* **What you will do**
Everything from the line containing "CASEY SAPP | Bib: 178 -> 187" through the final line of the entries below should be repeated exactly, and nothing else.

* **Information shown**
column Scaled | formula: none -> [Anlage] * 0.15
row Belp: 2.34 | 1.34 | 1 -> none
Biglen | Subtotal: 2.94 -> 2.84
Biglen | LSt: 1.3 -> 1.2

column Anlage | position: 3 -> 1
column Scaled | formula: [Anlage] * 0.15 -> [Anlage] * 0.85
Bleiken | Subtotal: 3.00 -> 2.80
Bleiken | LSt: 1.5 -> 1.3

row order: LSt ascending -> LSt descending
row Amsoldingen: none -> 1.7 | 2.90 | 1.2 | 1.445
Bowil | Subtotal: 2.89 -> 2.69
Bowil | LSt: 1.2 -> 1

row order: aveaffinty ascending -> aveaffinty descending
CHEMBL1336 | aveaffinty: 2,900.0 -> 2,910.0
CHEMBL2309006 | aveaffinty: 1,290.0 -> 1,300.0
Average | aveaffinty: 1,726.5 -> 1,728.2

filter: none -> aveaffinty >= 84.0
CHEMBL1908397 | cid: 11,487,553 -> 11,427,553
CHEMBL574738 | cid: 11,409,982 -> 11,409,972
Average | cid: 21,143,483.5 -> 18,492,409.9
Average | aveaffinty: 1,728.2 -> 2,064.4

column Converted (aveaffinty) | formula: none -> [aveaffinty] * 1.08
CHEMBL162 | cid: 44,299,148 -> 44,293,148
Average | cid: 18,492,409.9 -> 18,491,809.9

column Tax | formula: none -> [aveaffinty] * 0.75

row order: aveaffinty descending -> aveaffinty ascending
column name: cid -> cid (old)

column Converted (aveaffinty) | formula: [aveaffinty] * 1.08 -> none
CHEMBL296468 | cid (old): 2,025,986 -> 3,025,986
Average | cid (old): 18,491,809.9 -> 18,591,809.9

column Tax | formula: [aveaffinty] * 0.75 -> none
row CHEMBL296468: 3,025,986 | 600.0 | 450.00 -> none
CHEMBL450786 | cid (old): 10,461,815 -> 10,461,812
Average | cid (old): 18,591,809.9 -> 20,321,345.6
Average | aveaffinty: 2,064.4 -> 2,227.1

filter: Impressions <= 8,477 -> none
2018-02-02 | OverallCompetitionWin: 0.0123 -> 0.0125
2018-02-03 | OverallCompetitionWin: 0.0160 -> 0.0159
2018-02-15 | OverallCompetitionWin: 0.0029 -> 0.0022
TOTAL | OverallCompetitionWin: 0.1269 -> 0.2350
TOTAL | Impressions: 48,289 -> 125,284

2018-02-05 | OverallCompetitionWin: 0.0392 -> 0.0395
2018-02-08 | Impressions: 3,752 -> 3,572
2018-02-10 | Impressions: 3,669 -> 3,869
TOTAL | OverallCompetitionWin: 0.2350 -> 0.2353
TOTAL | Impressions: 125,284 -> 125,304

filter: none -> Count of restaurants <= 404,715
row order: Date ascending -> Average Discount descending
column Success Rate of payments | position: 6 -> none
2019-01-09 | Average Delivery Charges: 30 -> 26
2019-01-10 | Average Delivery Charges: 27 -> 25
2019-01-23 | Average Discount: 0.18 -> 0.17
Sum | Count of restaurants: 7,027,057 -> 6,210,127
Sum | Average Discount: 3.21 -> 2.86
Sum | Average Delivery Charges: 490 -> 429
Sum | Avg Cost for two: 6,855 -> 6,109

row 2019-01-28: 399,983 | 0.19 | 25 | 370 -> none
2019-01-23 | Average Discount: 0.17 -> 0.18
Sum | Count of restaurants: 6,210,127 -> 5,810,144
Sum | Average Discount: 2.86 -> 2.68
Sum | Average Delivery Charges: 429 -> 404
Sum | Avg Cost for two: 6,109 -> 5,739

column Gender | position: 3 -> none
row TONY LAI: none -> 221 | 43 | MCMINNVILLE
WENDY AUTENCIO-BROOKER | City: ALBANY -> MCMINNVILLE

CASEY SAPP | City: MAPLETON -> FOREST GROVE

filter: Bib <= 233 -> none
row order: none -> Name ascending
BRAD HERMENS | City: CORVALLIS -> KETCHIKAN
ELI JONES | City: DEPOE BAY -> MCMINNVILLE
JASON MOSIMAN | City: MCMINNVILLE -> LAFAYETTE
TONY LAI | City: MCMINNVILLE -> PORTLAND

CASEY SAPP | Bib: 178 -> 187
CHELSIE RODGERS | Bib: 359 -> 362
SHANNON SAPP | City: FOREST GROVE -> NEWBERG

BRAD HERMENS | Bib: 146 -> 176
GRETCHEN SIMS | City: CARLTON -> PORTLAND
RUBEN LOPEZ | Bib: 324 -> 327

* **Expected answer**
CASEY SAPP | Bib: 178 -> 187
CHELSIE RODGERS | Bib: 359 -> 362
SHANNON SAPP | City: FOREST GROVE -> NEWBERG

BRAD HERMENS | Bib: 146 -> 176
GRETCHEN SIMS | City: CARLTON -> PORTLAND
RUBEN LOPEZ | Bib: 324 -> 327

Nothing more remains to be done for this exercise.